Penjelasan Lebih Lanjut Mengenai Status Pejabat BUMN
Ketua KPK menjelaskan bahwa Pasal 1 angka 1 Undang-Undang Nomor 28 Tahun 1999 secara jelas mendefinisikan penyelenggara negara. Definisi ini mencakup pejabat negara yang menjalankan fungsi eksekutif, legislatif, atau yudikatif, serta pejabat lain yang fungsi dan tugas pokoknya berkaitan dengan penyelenggaraan negara. Penjelasan Pasal 2 angka 7 Undang-Undang Nomor 28 Tahun 1999 bahkan secara spesifik menyebutkan bahwa direksi, komisaris, dan pejabat struktural lainnya di BUMN termasuk dalam kategori ini.
Setyo Budiyanto menekankan bahwa KPK berpedoman pada Undang-Undang Nomor 28 Tahun 1999 karena undang-undang tersebut merupakan hukum administrasi khusus yang bertujuan untuk mengurangi praktik korupsi, kolusi, dan nepotisme. Menurutnya, Pasal 9G Undang-Undang BUMN dapat dimaknai sebagai penegasan bahwa status penyelenggara negara tidak hilang ketika seseorang menduduki posisi di BUMN.
Lebih lanjut, ia menegaskan, "Dengan demikian, KPK berkesimpulan bahwa anggota direksi, dewan komisaris, dewan pengawas BUMN tetap merupakan penyelenggara negara sesuai Undang-Undang Nomor 28 Tahun 1999." Kesimpulan ini memberikan kepastian hukum dan memperkuat upaya pencegahan korupsi di lingkungan BUMN.
Implikasi Keputusan KPK
Keputusan KPK ini memiliki implikasi penting bagi transparansi dan akuntabilitas di lingkungan BUMN. Kewajiban pelaporan LHKPN dan pelaporan gratifikasi merupakan instrumen penting dalam mencegah dan mendeteksi potensi korupsi. Dengan ditegaskannya status pejabat BUMN sebagai penyelenggara negara, maka kewajiban tersebut tetap berlaku dan harus dipatuhi.
Langkah KPK ini diharapkan dapat memperkuat integritas dan tata kelola perusahaan di BUMN. Transparansi aset dan penerimaan gratifikasi akan membantu mencegah terjadinya penyimpangan dan memastikan penggunaan dana negara secara bertanggung jawab.
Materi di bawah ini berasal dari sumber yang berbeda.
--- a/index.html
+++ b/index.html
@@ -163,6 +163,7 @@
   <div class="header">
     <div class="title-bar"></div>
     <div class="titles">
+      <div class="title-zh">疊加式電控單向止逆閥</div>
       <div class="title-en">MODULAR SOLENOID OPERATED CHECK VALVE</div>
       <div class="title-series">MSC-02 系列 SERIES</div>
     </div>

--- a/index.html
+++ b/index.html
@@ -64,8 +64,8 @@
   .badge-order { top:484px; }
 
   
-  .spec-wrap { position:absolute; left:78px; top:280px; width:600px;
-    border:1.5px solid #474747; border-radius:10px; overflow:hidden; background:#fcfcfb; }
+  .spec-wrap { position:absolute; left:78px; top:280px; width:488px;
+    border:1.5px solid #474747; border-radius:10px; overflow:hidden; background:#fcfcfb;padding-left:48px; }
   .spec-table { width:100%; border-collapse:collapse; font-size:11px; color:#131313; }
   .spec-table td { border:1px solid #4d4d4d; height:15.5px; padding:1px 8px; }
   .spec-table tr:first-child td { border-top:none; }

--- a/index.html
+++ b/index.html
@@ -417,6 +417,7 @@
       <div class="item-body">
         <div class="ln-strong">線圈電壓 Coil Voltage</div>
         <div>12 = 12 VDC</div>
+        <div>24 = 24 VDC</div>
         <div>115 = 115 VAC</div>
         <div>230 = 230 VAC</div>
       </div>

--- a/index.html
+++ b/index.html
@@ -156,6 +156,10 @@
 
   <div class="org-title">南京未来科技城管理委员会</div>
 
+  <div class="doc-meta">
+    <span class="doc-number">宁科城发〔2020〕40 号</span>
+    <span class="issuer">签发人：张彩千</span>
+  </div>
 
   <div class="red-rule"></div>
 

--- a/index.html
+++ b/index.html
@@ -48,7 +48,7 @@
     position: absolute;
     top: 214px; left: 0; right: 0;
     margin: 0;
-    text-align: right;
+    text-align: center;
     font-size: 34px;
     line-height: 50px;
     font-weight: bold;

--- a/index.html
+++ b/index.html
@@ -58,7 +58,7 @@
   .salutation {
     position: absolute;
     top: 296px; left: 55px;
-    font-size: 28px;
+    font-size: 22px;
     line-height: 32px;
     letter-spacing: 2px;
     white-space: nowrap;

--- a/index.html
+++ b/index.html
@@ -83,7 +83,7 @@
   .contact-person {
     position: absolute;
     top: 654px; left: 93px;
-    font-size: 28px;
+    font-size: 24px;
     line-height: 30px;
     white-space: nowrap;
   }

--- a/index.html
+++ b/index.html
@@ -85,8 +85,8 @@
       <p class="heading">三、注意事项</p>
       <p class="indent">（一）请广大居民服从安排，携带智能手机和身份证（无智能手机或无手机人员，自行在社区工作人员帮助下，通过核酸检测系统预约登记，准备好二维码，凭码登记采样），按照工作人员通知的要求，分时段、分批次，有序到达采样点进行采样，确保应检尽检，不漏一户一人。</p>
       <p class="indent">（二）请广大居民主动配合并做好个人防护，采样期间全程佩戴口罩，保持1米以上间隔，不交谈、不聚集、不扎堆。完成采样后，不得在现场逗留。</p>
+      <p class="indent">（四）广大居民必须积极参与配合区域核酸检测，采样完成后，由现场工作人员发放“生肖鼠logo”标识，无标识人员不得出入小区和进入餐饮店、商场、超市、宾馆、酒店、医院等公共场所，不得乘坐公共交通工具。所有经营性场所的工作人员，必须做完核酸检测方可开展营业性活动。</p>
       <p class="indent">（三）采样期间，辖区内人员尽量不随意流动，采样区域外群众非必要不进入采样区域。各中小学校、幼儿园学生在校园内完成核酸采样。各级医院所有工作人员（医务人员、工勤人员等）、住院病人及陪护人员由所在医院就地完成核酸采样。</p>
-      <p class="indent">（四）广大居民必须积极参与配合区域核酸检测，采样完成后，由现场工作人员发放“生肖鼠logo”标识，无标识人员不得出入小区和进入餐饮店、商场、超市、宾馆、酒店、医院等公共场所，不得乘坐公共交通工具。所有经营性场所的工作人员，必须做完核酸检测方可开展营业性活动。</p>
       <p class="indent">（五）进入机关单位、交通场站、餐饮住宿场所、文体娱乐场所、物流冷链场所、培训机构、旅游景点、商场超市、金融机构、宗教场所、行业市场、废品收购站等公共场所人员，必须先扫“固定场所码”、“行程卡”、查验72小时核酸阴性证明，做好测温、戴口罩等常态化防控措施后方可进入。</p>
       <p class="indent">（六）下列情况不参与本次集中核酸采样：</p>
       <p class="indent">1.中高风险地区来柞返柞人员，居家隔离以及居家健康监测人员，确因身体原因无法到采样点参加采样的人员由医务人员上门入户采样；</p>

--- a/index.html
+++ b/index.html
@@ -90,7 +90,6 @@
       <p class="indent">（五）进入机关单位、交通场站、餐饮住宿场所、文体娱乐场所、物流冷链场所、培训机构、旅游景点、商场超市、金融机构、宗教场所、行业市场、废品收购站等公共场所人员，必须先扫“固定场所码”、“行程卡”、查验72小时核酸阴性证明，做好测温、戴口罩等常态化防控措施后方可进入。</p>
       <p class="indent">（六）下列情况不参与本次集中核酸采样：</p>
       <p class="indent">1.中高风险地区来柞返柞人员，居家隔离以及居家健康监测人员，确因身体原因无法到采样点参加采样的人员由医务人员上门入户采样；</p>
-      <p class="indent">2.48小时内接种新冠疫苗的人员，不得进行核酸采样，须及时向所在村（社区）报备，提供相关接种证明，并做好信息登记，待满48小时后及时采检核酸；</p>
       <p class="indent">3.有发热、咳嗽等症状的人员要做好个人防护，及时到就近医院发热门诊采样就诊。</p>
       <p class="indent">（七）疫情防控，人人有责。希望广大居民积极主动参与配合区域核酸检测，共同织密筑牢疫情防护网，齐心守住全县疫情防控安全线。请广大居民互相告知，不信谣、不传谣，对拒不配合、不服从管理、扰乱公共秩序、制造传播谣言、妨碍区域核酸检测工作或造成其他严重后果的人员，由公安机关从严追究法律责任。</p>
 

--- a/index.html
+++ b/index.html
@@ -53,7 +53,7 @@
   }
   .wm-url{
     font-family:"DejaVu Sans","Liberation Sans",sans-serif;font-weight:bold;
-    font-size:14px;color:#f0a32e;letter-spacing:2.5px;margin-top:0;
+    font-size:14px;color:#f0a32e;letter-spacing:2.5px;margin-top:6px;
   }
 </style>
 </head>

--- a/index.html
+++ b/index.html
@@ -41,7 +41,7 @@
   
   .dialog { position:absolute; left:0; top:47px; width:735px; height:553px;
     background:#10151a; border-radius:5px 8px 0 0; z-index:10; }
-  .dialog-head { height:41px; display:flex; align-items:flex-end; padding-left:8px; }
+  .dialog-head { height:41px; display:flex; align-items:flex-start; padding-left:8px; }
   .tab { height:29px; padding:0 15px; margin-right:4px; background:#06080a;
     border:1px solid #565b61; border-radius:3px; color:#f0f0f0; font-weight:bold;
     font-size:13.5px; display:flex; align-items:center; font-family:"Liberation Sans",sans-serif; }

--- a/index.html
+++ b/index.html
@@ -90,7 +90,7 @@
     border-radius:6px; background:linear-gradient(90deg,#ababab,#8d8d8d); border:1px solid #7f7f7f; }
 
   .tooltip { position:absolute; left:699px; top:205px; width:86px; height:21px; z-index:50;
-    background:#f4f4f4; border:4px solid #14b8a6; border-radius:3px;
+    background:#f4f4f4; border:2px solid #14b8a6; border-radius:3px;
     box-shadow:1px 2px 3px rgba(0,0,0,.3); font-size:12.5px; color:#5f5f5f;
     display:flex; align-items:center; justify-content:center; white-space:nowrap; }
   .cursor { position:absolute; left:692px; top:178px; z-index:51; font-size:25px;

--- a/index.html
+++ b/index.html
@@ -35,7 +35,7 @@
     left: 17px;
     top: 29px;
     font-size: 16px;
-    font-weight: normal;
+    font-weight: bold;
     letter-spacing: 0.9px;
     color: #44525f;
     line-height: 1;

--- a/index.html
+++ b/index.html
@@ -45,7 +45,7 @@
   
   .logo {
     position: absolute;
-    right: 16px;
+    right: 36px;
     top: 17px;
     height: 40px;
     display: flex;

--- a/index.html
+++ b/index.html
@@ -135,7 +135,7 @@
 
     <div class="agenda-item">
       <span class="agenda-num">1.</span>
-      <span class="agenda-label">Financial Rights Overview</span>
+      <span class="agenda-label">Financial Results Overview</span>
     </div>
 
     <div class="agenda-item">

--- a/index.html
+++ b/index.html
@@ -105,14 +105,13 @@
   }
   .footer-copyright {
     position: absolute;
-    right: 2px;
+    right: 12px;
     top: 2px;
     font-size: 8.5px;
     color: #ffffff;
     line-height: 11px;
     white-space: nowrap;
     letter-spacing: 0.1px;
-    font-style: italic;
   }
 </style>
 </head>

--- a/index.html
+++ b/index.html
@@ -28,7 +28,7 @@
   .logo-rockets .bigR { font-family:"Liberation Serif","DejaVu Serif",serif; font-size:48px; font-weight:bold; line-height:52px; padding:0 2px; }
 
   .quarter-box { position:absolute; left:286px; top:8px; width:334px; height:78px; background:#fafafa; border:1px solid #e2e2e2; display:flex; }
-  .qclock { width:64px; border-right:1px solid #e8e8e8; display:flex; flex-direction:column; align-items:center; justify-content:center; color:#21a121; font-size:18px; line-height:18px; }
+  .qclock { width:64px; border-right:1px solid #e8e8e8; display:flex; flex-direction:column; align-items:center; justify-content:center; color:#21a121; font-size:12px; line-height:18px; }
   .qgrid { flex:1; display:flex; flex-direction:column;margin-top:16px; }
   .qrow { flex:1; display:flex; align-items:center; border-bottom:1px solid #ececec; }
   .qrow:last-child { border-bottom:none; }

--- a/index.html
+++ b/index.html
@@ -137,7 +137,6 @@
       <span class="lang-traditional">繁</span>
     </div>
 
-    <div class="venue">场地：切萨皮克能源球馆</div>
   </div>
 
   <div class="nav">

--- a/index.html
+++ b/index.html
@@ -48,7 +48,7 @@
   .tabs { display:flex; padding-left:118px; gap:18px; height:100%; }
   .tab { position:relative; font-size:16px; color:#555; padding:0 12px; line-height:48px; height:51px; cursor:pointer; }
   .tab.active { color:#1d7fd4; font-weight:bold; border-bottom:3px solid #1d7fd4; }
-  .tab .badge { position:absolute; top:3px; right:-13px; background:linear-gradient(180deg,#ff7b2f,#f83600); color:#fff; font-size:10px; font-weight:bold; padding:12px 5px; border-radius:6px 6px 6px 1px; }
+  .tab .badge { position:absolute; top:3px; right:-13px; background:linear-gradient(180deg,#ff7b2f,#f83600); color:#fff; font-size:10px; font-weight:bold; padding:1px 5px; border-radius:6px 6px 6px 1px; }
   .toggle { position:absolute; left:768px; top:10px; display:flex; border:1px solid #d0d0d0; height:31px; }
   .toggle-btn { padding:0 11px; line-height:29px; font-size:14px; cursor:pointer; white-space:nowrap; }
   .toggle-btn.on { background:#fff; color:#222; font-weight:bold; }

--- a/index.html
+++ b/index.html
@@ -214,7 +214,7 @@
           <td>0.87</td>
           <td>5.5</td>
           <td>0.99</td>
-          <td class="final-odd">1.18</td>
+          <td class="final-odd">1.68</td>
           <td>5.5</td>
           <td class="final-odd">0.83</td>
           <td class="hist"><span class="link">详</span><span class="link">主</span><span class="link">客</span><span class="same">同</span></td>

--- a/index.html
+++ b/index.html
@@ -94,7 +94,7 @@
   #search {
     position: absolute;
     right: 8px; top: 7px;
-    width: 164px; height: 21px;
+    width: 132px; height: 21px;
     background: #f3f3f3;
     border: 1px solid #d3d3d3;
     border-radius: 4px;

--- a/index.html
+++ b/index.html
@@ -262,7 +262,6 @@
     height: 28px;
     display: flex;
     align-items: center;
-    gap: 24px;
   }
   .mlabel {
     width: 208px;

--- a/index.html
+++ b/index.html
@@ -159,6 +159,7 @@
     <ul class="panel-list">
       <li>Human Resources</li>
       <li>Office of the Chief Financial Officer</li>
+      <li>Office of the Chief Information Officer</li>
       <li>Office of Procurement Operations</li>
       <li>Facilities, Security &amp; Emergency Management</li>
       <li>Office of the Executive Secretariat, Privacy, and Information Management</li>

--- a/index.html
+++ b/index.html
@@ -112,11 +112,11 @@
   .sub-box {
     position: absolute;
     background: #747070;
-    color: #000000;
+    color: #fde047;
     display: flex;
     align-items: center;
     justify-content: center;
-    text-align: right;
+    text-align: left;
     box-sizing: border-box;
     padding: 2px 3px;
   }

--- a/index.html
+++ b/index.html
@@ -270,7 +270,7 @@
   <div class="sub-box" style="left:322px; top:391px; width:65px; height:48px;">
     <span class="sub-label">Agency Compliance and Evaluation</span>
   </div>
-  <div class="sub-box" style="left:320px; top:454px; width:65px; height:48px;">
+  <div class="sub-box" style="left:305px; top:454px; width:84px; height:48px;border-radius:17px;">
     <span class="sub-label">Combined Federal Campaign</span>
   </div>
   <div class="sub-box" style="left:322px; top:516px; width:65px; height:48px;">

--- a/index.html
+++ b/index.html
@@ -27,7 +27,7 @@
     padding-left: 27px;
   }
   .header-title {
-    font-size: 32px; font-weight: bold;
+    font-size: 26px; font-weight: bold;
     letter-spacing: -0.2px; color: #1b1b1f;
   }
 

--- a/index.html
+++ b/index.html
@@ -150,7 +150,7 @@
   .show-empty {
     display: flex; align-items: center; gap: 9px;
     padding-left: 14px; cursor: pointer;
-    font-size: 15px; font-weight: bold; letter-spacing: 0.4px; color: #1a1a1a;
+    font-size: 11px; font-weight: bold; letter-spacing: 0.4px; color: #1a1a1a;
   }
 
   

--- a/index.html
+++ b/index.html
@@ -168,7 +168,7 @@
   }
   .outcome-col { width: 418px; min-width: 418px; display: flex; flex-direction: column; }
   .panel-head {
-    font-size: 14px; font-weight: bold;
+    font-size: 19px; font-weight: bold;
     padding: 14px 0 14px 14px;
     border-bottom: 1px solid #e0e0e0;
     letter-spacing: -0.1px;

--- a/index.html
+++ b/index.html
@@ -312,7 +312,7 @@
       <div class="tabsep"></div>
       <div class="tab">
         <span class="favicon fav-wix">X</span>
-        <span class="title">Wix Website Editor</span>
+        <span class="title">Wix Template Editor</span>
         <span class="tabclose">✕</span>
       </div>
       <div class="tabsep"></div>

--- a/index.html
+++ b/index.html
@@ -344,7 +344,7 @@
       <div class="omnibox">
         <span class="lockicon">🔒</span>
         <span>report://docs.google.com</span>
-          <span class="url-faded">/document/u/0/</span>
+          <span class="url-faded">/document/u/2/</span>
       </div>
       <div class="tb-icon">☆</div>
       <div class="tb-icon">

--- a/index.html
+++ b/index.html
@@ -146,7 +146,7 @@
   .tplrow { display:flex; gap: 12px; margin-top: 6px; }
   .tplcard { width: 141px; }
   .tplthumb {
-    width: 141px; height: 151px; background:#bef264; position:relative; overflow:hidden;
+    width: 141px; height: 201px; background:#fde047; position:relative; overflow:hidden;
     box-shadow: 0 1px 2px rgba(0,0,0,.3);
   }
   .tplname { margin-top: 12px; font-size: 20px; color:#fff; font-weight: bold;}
Hal ini sejalan dengan upaya pemerintah untuk meningkatkan kinerja dan efisiensi BUMN.
Ke depan, diharapkan akan ada sinkronisasi yang lebih baik antara berbagai peraturan perundang-undangan yang berkaitan dengan BUMN dan penyelenggara negara. Hal ini penting untuk menghindari ambiguitas dan memastikan kepastian hukum bagi seluruh pihak yang terlibat.
Dengan penegasan KPK ini, diharapkan dapat memberikan pemahaman yang lebih jelas kepada seluruh pejabat BUMN terkait kewajiban pelaporan LHKPN dan gratifikasi. Kepatuhan terhadap aturan ini merupakan kunci dalam menjaga integritas dan mencegah terjadinya korupsi di lingkungan BUMN.